◆ INPUT FOR THIS TASK:
▼

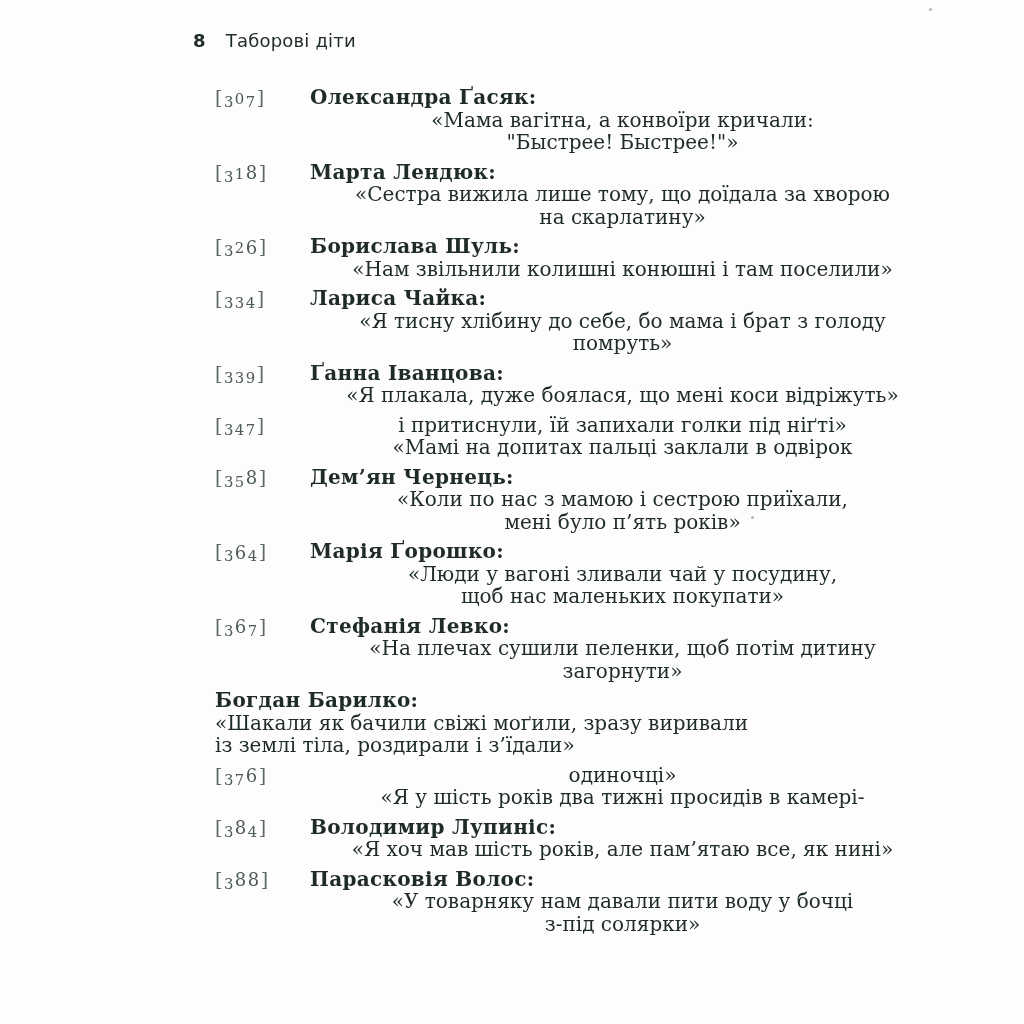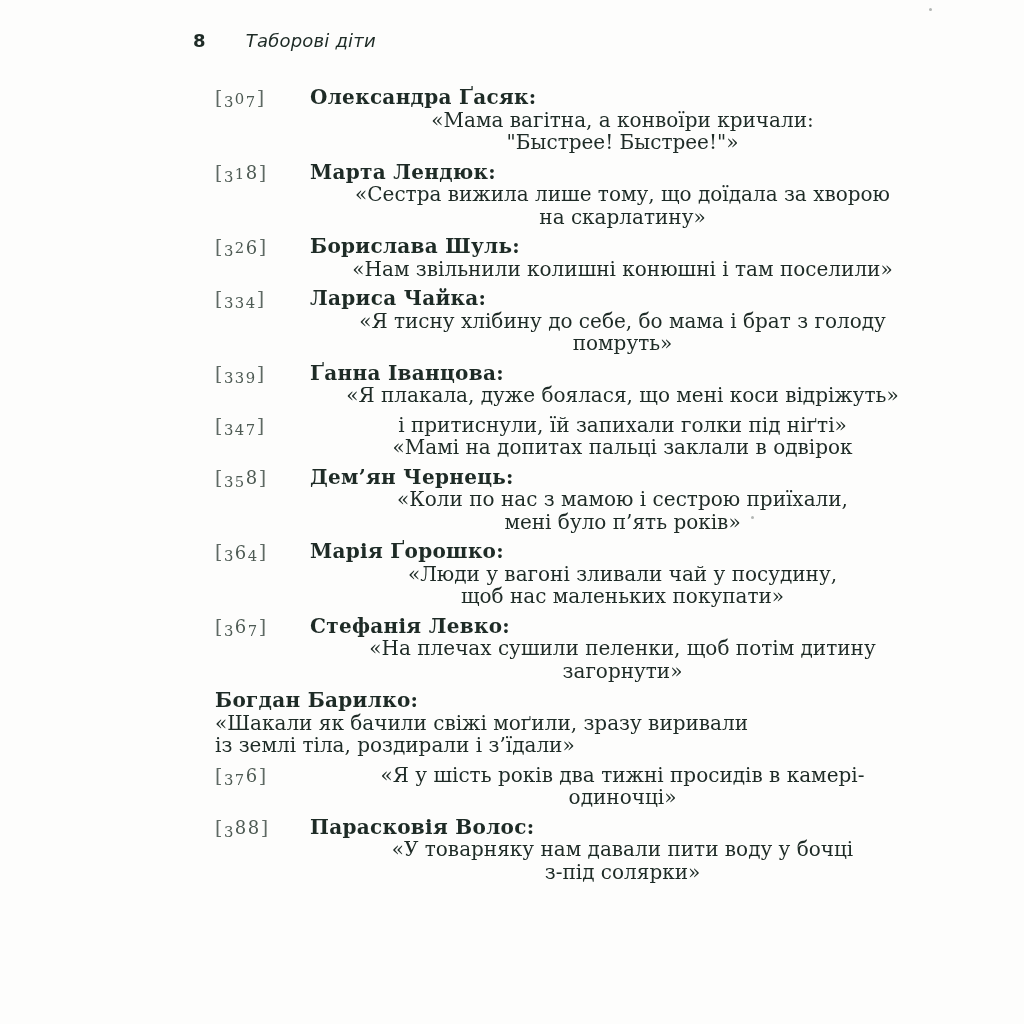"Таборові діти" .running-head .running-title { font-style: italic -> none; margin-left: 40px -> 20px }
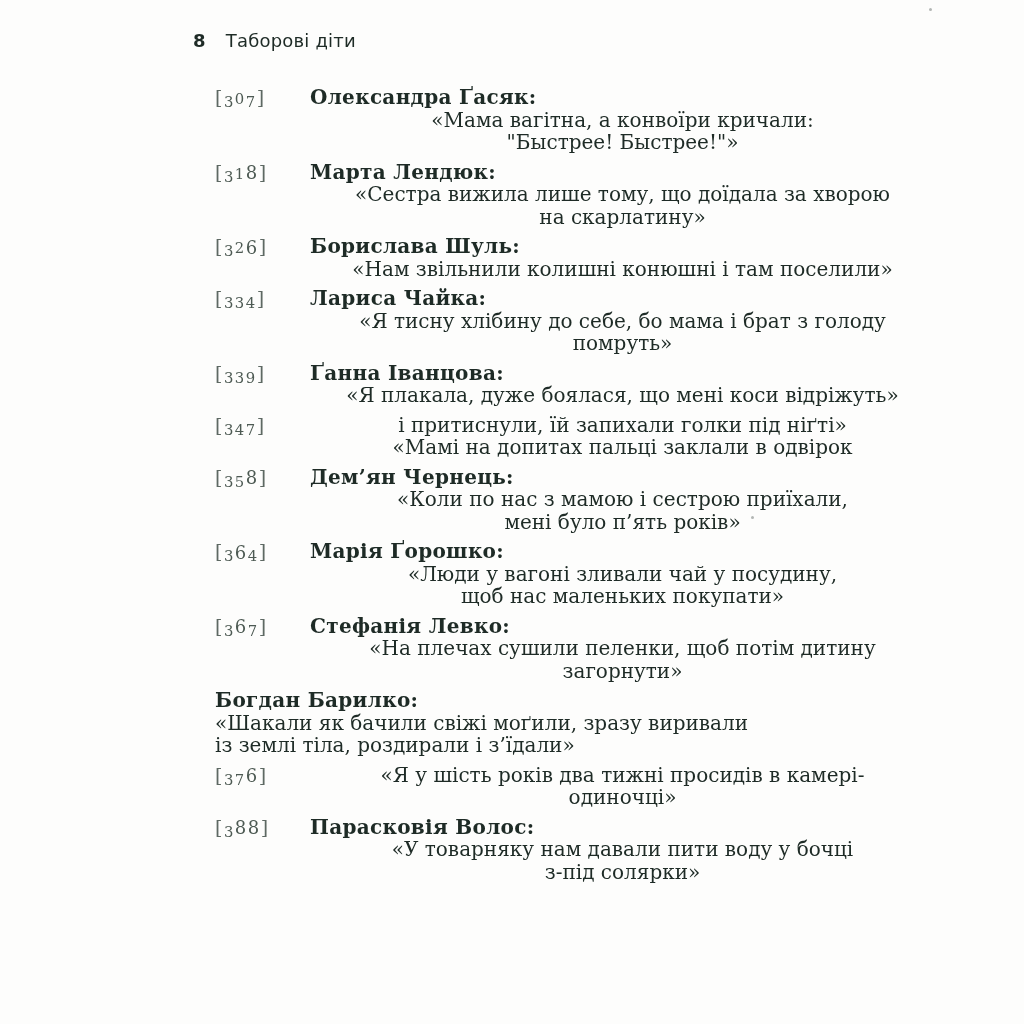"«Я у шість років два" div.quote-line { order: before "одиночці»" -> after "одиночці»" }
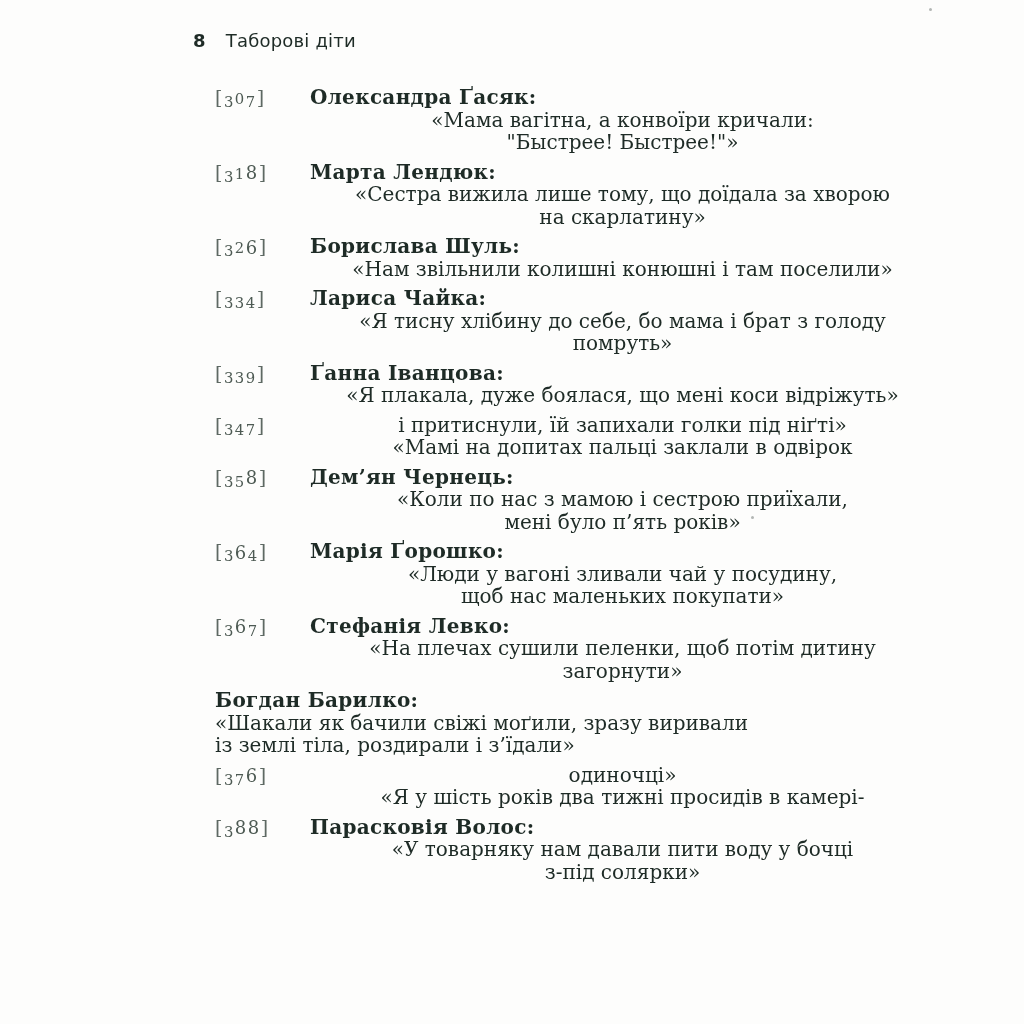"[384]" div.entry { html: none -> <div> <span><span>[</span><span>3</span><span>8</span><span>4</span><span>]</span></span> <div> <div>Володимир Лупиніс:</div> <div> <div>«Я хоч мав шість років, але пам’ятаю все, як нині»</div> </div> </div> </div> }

▲
▼

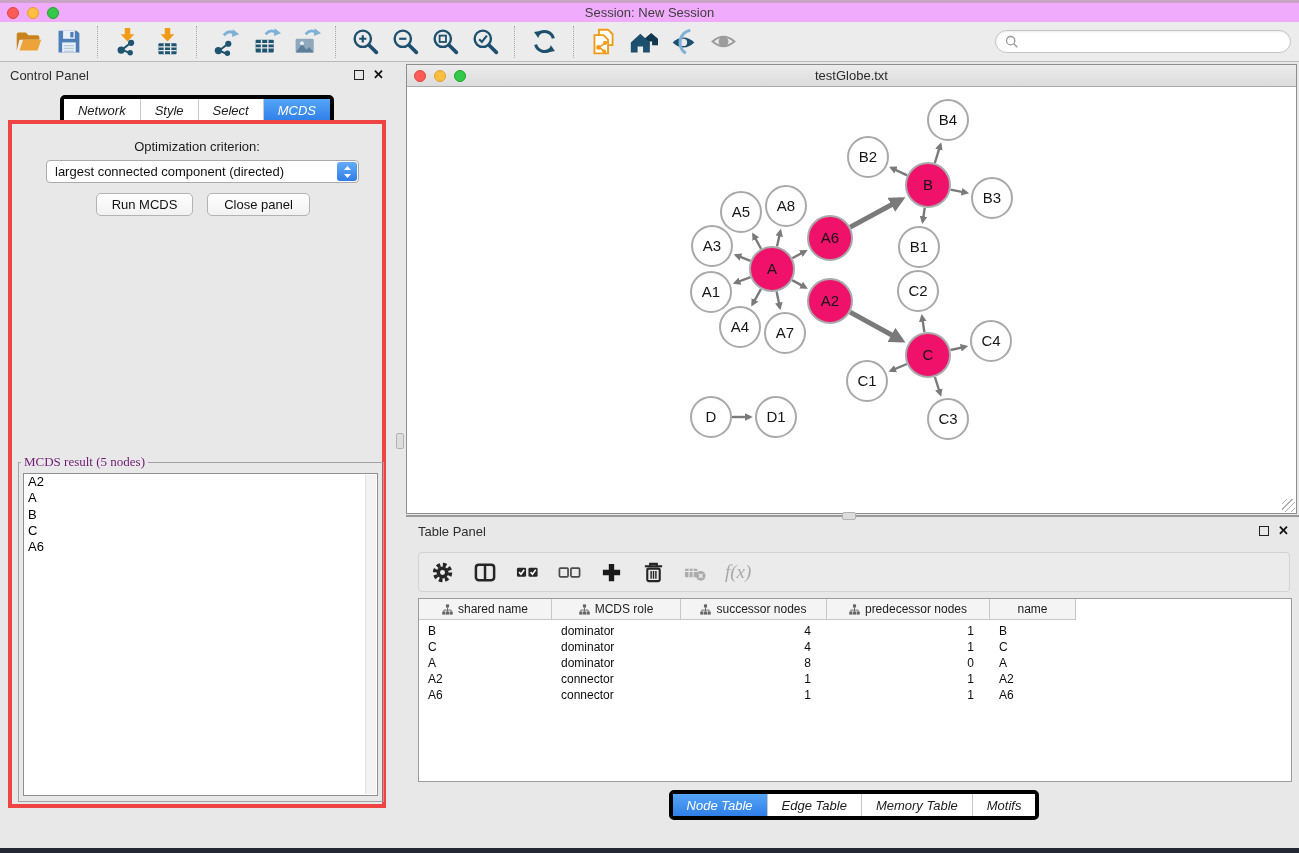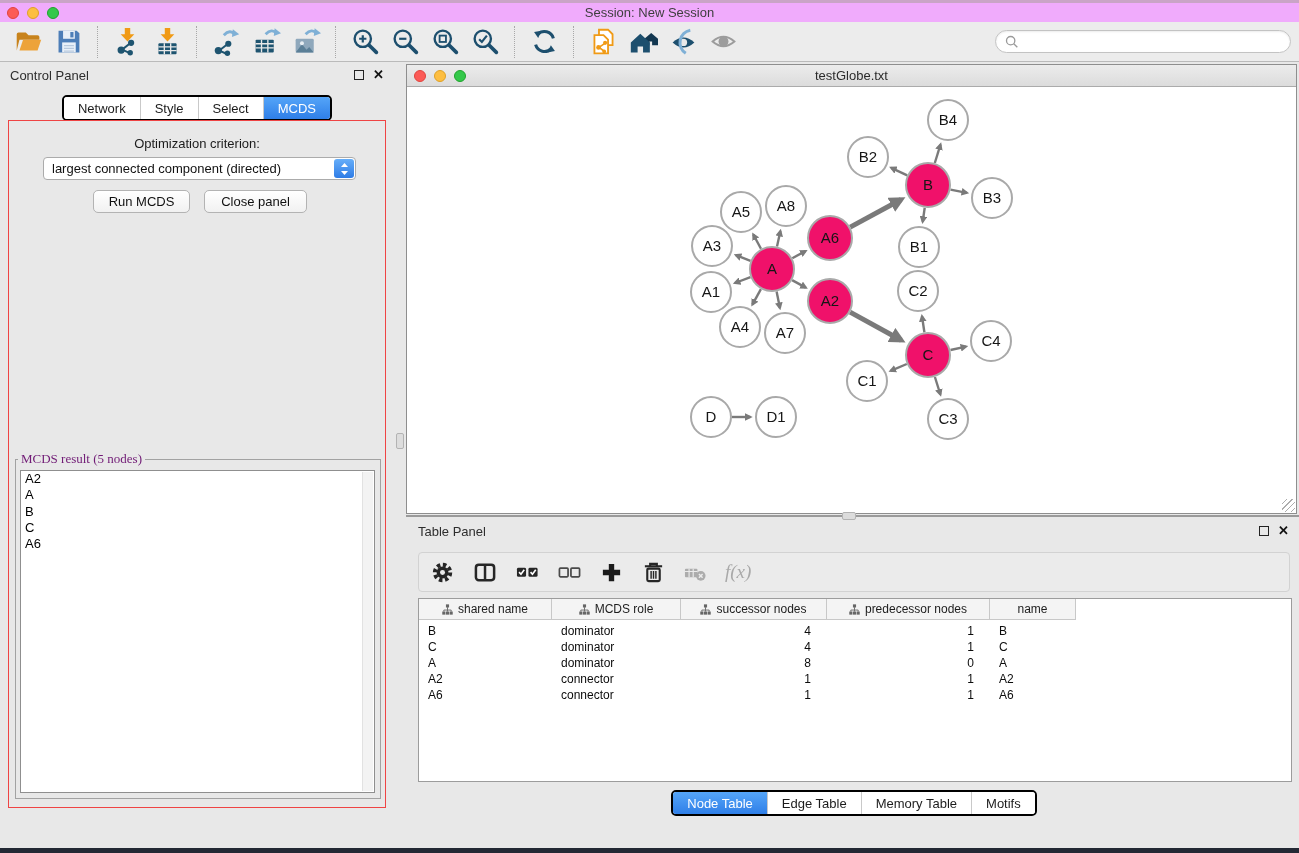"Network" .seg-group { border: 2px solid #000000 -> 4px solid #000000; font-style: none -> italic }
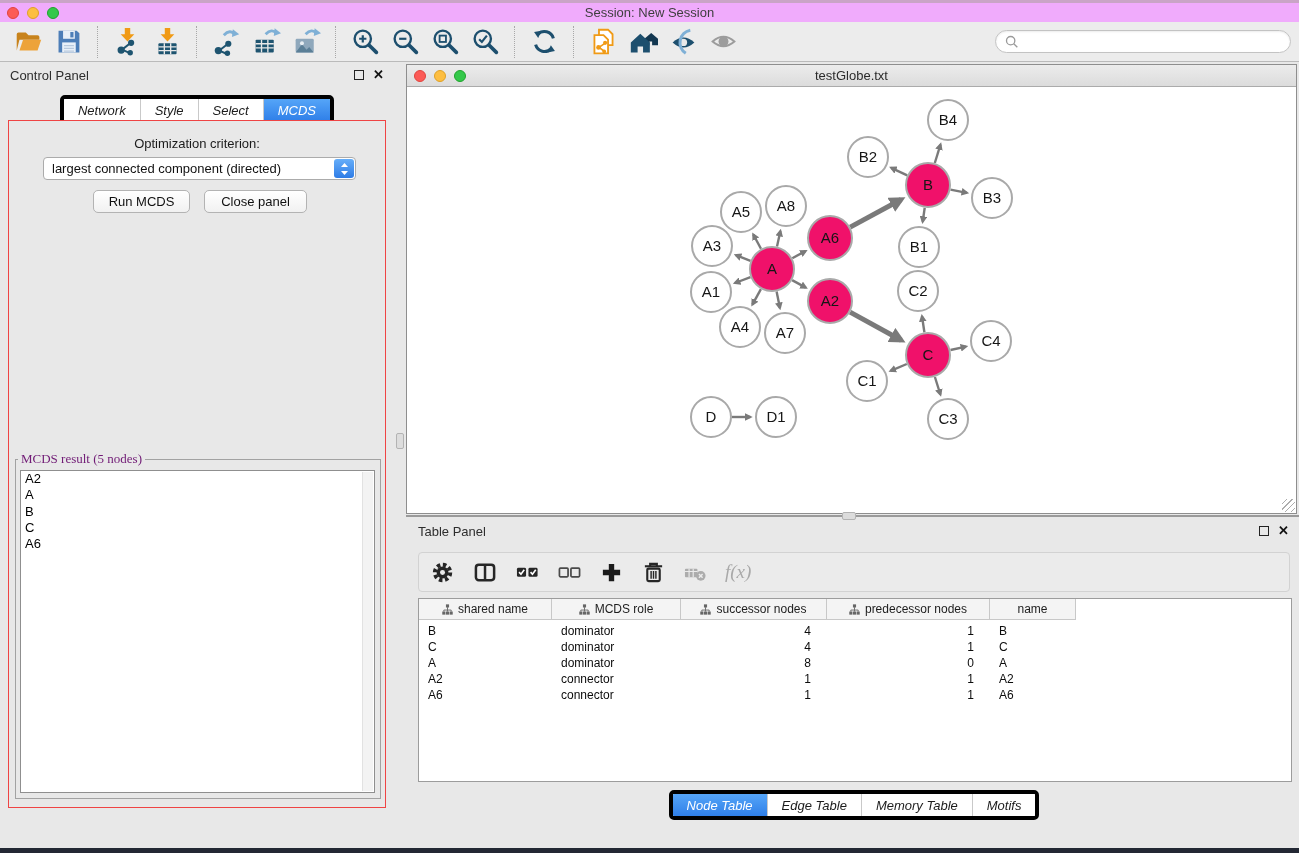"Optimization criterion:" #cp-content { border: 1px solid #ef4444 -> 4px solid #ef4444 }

▲

◆ YOUR TASK: What to print is the stretch of entries from the line with "font-style: italic ->" up to and including the line with "у шість років". Please print it exactly and leave out the pictures.

◆ WRITTEN SOLUTION:
"Таборові діти" .running-head .running-title { font-style: italic -> none; margin-left: 40px -> 20px }
"«Я у шість років два" div.quote-line { order: before "одиночці»" -> after "одиночці»" }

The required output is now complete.